Puisi: Hari Terakhir seorang Penyair, Suatu Siang (Karya Goenawan Mohamad)

Puisi "Hari Terakhir seorang Penyair, Suatu Siang" menggambarkan suatu siang yang memiliki keunikan dan makna khusus bagi penyair. Dengan ...
Hari Terakhir seorang Penyair, Suatu Siang


Di siang suram bertiup angin. Kuhitung pohon satu-satu
Tak ada bumi yang jadi lain: daun pun luruh, lebih bisu
Ada matahari lewat mengendap, jam memberat dan hari menunggu
Segala akan lengkap, segala akan lengkap, Tuhanku.

Kemudian Engkau pun tiba, menjemput sajak yang tak tersua
Kemudian hari pun rembang dan tanpa cuaca
Siang akan jadi dingin, Tuhan, dan angin telah sedia
Biarkan aku hibuk dan cinta berangkat dalam rahasia.


1964

Sumber: Sajak-Sajak Lengkap, 1961-2001 (2001)

Analisis Puisi:
Puisi "Hari Terakhir seorang Penyair, Suatu Siang" karya Goenawan Mohamad merangkum perasaan penulis mengenai akhir hidupnya dan pertemuan dengan Tuhan. Dalam analisis ini, kita akan menjelajahi berbagai elemen puisi yang membentuk atmosfer, makna, dan perasaan yang tersirat.

Setting dan Atmosfer: Puisi ini menggambarkan suasana siang yang suram dan hening. Angin yang bertiup, pohon-pohon yang terhitung satu per satu, serta daun-daun yang luruh menciptakan gambaran alam yang tenang namun sarat makna. Suasana suram ini menciptakan ketenangan, seolah-olah alam menantikan sesuatu yang istimewa.

Keheningan Daun Luruh: Keheningan daun yang luruh menciptakan gambaran kebisuan alam. Hal ini bisa diartikan sebagai keheningan dalam menghadapi akhir hidup. Kemunduran daun juga dapat mewakili siklus kehidupan yang tak terhindarkan, menunjukkan bahwa segala sesuatu akan kembali ke asalnya.

Kedatangan Tuhan: Penggunaan bahasa "Engkau pun tiba" mengisyaratkan kehadiran Tuhan. Tuhan dianggap menjemput "sajak yang tak tersua," menandakan akhir dari penciptaan karya-karya sastra yang mungkin tidak bisa dicapai oleh manusia secara keseluruhan.

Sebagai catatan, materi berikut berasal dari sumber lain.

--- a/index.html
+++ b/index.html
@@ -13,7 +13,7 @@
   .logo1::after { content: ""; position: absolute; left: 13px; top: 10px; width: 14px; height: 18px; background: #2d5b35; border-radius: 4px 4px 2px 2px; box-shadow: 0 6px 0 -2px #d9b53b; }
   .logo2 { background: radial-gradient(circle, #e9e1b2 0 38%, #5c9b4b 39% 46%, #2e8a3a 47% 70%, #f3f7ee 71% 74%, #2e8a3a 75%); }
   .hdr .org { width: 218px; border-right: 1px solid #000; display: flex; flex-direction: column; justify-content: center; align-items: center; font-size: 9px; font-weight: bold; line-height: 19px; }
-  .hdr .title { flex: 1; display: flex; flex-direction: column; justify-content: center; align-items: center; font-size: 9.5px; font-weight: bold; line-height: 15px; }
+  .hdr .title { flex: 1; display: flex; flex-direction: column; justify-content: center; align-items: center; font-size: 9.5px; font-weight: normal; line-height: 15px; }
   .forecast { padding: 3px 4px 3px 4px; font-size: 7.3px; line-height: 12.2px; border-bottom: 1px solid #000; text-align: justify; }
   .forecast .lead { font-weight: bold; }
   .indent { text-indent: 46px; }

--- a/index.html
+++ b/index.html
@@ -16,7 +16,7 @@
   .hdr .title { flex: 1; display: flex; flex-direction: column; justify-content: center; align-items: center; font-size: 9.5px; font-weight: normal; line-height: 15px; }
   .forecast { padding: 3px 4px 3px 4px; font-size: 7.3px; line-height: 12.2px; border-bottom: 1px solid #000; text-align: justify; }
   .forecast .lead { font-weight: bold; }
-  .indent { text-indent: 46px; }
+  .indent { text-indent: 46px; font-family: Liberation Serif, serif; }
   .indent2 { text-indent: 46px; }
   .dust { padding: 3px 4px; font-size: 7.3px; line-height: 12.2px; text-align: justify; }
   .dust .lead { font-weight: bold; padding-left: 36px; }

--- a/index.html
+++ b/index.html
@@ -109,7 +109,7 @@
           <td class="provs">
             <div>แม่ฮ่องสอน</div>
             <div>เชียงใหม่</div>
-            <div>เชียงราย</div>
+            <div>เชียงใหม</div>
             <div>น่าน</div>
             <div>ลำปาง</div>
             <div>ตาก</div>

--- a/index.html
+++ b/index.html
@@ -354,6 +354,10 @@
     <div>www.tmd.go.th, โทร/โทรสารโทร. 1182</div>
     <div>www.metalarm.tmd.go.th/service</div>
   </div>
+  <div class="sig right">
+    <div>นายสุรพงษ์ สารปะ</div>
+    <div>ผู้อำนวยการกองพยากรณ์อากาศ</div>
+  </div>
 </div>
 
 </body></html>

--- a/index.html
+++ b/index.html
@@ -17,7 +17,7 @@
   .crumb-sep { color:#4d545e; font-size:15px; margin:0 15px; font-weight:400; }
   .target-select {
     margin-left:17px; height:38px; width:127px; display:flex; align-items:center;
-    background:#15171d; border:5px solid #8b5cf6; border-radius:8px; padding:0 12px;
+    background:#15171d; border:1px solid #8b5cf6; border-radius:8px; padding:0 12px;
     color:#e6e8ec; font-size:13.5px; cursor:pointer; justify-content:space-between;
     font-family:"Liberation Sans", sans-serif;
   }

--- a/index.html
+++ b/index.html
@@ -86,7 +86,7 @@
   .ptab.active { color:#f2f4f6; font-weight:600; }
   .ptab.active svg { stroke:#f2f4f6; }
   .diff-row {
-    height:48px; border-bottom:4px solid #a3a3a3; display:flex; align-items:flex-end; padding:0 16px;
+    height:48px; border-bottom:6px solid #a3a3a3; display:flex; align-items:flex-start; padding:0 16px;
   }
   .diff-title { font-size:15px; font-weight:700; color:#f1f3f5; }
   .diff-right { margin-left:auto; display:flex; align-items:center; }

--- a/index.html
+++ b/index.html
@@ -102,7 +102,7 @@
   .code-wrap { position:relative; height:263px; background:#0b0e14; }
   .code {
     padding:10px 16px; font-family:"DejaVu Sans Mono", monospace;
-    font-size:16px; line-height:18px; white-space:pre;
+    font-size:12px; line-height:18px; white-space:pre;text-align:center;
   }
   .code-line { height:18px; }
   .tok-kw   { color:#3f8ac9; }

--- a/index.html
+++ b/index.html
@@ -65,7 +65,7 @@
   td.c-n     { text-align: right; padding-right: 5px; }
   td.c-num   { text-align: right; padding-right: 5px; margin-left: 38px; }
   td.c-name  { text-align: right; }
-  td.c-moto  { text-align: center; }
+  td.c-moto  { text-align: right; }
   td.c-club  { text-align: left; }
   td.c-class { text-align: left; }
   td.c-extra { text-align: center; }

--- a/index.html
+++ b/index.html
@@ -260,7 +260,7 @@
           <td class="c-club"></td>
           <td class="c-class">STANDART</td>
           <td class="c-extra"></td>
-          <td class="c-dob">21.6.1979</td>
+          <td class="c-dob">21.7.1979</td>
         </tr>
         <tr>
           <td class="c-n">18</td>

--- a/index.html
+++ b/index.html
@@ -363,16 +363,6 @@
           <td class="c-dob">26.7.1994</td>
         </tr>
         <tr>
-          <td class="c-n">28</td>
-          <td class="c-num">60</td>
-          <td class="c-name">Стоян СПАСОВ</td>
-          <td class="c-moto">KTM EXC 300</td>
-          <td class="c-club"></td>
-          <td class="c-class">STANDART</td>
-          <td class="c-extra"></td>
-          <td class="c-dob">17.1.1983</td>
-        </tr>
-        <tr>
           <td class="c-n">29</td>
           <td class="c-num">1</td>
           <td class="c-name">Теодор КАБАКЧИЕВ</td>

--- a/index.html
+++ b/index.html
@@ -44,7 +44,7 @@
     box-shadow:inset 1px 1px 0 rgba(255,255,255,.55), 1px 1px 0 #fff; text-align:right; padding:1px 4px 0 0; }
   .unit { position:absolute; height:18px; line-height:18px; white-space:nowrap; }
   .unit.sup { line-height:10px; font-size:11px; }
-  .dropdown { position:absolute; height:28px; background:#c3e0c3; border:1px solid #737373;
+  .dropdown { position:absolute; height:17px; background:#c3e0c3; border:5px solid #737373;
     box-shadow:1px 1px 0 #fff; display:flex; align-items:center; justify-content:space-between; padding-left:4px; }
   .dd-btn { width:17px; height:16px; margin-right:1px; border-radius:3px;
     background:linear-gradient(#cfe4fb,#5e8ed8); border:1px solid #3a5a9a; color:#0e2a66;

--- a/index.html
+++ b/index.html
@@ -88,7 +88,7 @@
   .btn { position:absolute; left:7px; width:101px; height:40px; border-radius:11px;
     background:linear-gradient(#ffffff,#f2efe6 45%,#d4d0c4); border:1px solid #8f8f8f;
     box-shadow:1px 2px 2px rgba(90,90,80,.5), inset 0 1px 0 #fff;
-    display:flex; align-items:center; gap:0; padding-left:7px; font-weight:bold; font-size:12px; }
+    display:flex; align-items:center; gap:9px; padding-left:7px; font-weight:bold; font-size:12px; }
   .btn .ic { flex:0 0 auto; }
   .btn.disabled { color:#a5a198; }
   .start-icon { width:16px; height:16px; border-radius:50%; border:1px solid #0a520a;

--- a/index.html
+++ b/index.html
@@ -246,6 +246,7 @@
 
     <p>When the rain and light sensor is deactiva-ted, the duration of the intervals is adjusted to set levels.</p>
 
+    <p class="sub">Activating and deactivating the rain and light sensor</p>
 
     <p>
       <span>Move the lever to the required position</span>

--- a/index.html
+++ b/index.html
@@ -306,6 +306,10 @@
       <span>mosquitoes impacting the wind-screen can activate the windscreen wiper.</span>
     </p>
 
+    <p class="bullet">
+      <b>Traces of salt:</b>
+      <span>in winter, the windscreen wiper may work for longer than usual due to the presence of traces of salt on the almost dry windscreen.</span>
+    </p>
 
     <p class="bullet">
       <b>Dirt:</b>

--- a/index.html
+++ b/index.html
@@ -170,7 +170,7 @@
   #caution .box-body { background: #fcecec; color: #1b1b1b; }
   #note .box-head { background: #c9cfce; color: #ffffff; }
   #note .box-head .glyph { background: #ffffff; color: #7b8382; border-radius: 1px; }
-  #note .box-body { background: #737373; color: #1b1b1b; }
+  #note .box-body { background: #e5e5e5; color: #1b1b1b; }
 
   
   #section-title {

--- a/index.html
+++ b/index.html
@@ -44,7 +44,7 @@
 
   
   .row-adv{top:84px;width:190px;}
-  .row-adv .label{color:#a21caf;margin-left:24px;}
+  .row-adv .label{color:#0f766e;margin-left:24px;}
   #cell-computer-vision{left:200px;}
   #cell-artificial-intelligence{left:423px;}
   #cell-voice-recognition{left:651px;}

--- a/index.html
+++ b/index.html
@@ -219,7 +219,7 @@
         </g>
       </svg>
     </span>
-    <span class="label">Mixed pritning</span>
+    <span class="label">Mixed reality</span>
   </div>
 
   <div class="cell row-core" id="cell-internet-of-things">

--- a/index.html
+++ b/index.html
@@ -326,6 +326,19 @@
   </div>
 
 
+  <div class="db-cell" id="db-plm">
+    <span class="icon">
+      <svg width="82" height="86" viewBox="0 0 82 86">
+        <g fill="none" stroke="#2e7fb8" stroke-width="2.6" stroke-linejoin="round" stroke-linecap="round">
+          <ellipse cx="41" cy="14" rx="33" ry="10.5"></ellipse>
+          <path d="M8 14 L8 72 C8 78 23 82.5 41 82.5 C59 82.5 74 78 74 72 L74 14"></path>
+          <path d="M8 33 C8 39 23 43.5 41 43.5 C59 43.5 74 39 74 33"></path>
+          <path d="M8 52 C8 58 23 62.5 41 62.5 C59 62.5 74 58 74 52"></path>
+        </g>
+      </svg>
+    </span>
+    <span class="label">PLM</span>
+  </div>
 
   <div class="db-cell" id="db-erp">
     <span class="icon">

Ini juga bisa diartikan sebagai akhir perjalanan hidup seorang penyair.

Siang yang Dingin dan Angin yang Sedia: Penggambaran siang yang dingin dan angin yang telah siap menciptakan kesan pertemuan akhir yang meriah dengan Tuhan. Ketidakpastian cuaca menciptakan nuansa misterius, memberikan kesan bahwa perjumpaan ini bukanlah akhir yang muram, melainkan suatu kejadian yang istimewa.

Pergulatan Cinta dan Hibuk dalam Rahasia: Ketika penyair menyatakan "Biarkan aku hibuk dan cinta berangkat dalam rahasia," muncul elemen perasaan yang mendalam. Pergulatan cinta dan hibuk menggambarkan hubungan yang kompleks dengan Tuhan. Penggunaan kata "rahasia" menekankan pada dimensi spiritual yang tak terpahami oleh akal manusia.

Puisi "Hari Terakhir seorang Penyair, Suatu Siang" menggambarkan suatu siang yang memiliki keunikan dan makna khusus bagi penyair. Dengan menggambarkan elemen alam dan pengalaman spiritual, Goenawan Mohamad mampu menciptakan suasana yang sarat makna dan mendalam. "Hari Terakhir seorang Penyair, Suatu Siang" memimpin pembaca ke dalam refleksi mengenai kehidupan, kematian, dan pertemuan akhir dengan Tuhan.

Puisi Goenawan Mohamad
Puisi: Hari Terakhir seorang Penyair, Suatu Siang
Karya: Goenawan Mohamad

Biodata Goenawan Mohamad:
  • Goenawan Mohamad (nama lengkapnya Goenawan Soesatyo Mohamad) lahir pada tanggal 29 Juli 1941 di Batang, Jawa Tengah.
  • Goenawan Mohamad adalah salah satu Sastrawan Angkatan 66.